When, in 1947, Françoise Sullivan (b.1923) set out to create an improvised dance cycle based on the seasons, she knew she needed to innovate by documenting it in a new way. Traditional notation systems used for dance choreography were not appropriate for improvisation, and she wanted to leave a record of the ephemeral event that was to occur without an audience.

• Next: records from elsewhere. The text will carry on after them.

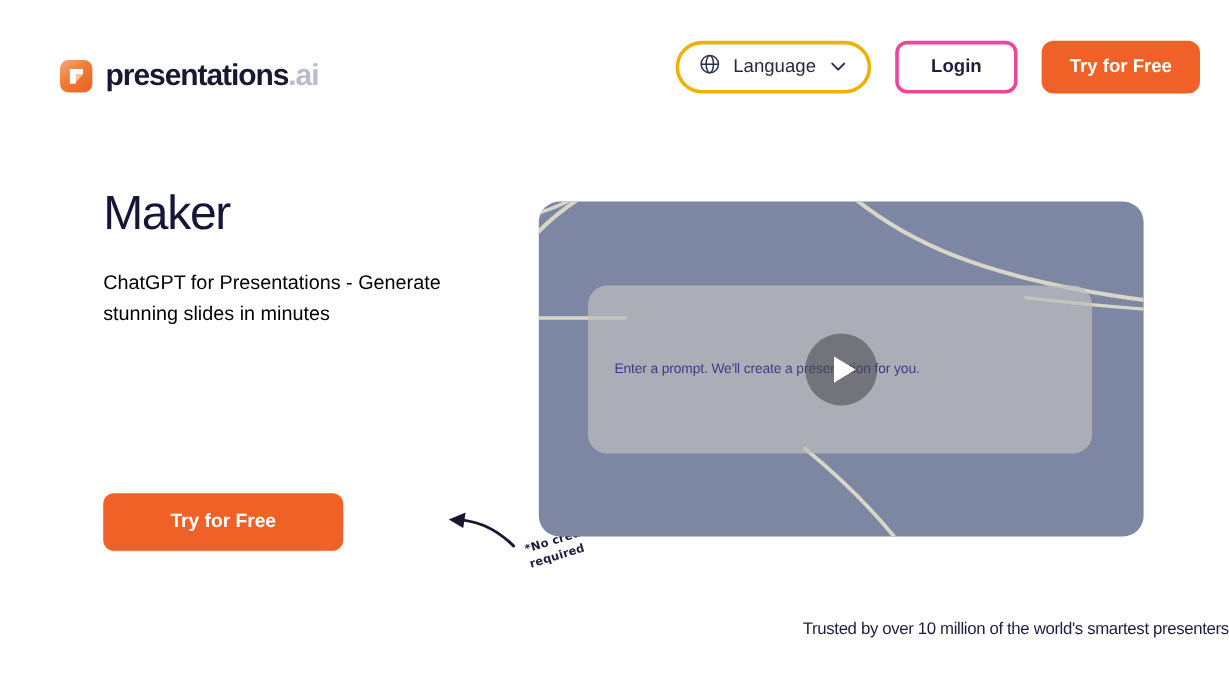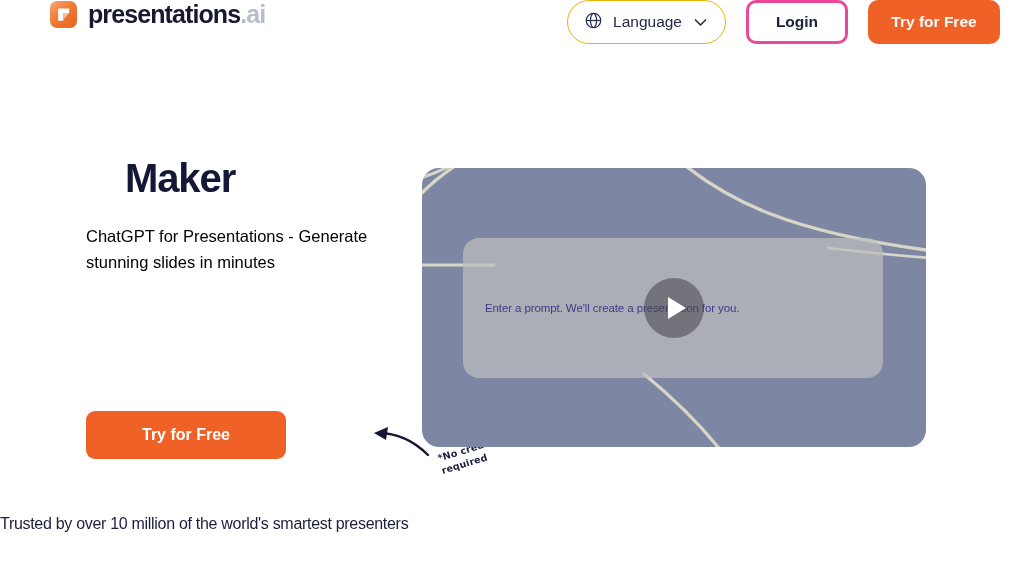--- a/index.html
+++ b/index.html
@@ -24,7 +24,7 @@
     width: 1024px;
     height: 78px;
     display: flex;
-    align-items: flex-start;
+    align-items: flex-end;
     justify-content: space-between;
     padding: 0 24px 0 50px;
   }

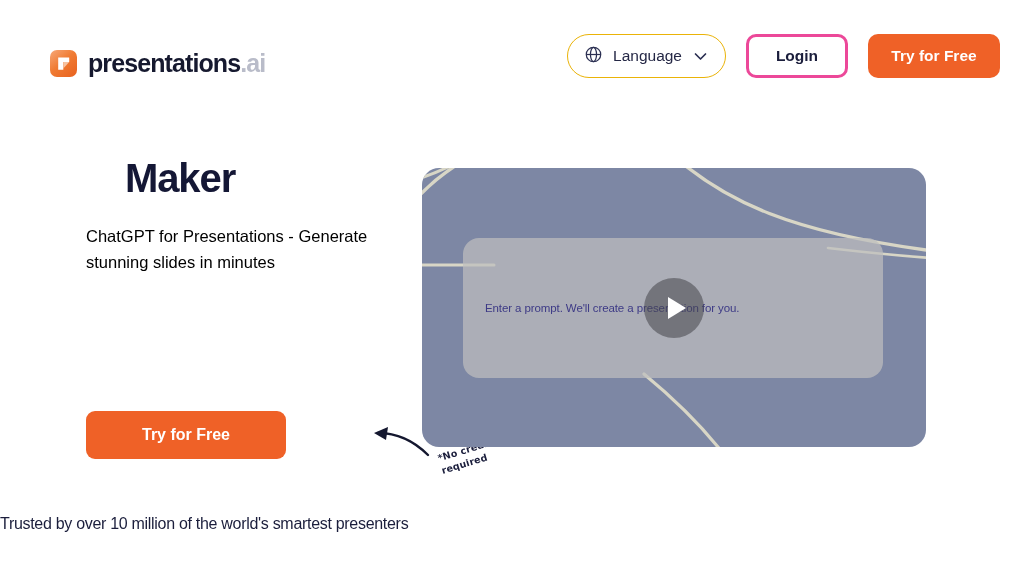--- a/index.html
+++ b/index.html
@@ -73,7 +73,7 @@
     height: 44px;
     padding: 0 18px 0 16px;
     border-radius: 22px;
-    border: 1px solid #eab308;
+    border: 3px solid #eab308;
     background: #fff;
     gap: 10px;
     font-size: 15.5px;

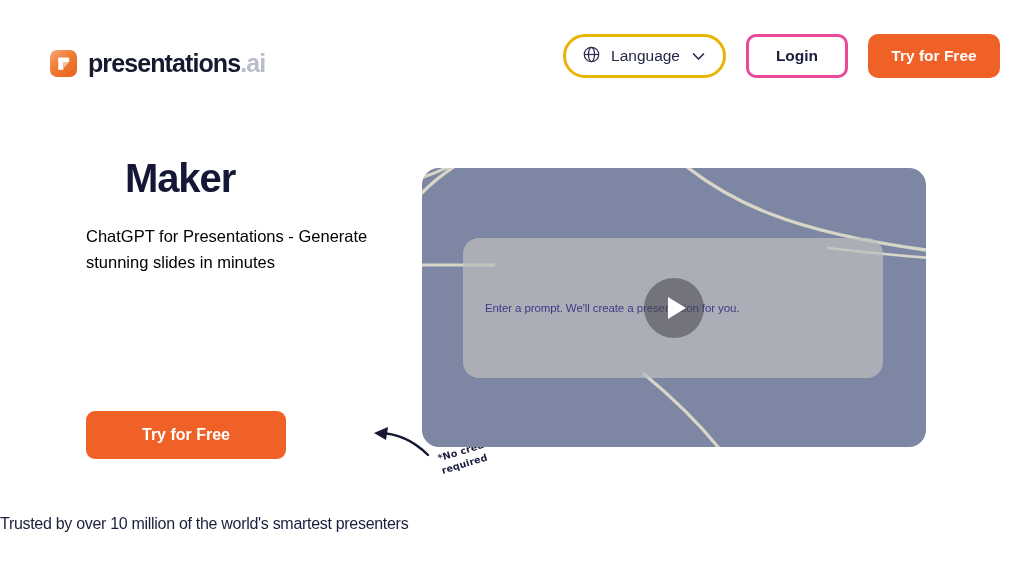--- a/index.html
+++ b/index.html
@@ -120,7 +120,7 @@
   }
   .headline .l1 { font-weight: 400; display: block; }
   .headline .l2 { font-weight: 700; display: block; }
-  .headline .l3 { font-weight: 700; display: block; margin-left: 39px; }
+  .headline .l3 { font-weight: 400; display: block; }
 
   .subhead {
     margin-top: 18px;

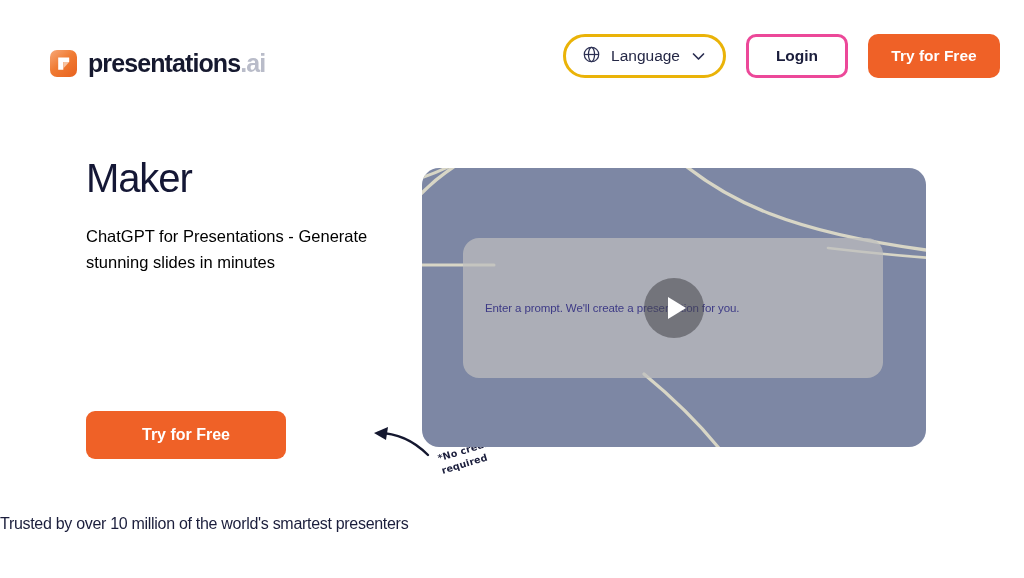--- a/index.html
+++ b/index.html
@@ -170,7 +170,7 @@
   
   .video-panel {
     position: absolute;
-    left: 422px;
+    left: 449px;
     top: 168px;
     width: 504px;
     height: 279px;

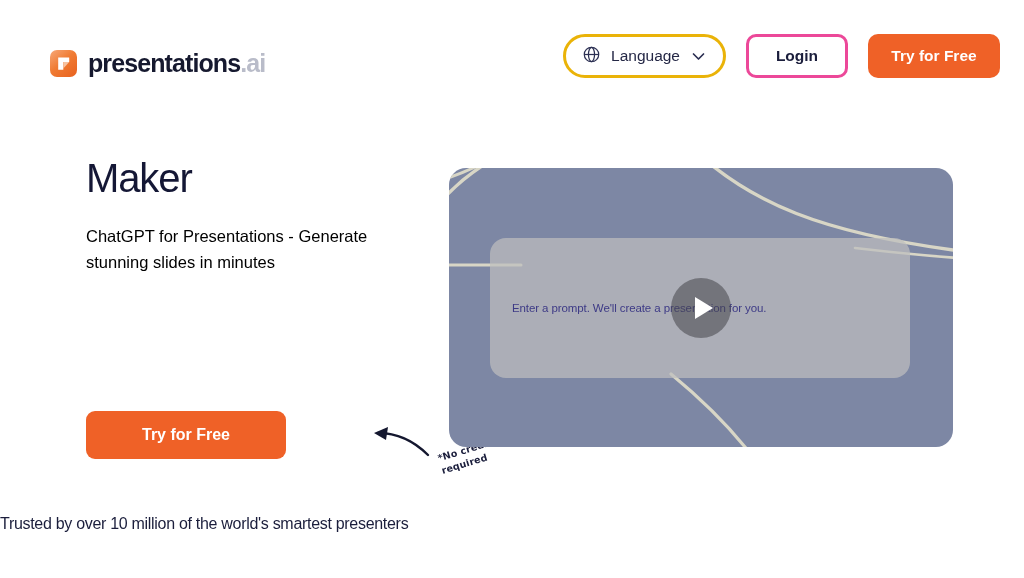--- a/index.html
+++ b/index.html
@@ -235,8 +235,8 @@
     left: 0;
     top: 515px;
     width: 1024px;
-    text-align: left;
-    font-size: 16px;
+    text-align: right;
+    font-size: 14px;
     font-weight: 500;
     letter-spacing: -0.3px;
     color: #1b1e3c;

Image from the album Danse dans la neige, published by Françoise Sullivan in fifty copies,
S.l. Images Ouareau (1977)
Summer (L’été) was danced at Les Escoumins in the Côte-Nord region of Quebec in the summer of 1947. It was captured by Sullivan’s mother with a 16mm camera, a technology that had been around since the mid-1920s but had not yet made its way into the art world in a substantial way. Dance in the Snow was performed in February 1948 outside the town of Otterburn Park, southeast of Montreal. Sullivan had arranged with Jean-Paul Riopelle (1923–2002) to film the event, using the Sullivan family camera. It was only by chance that Maurice Perron (1924–1999) happened to be there. Perron had studied at the École du meuble with Riopelle and was part of the Automatiste group, whose members he photographed frequently as they enjoyed social events or worked in their studios. Standing shoulder to shoulder with Riopelle, he took stills of the dance. Unfortunately, the film reels shot by Sullivan’s mother and by Riopelle have been lost. Perron’s beautiful photographs remain the only record.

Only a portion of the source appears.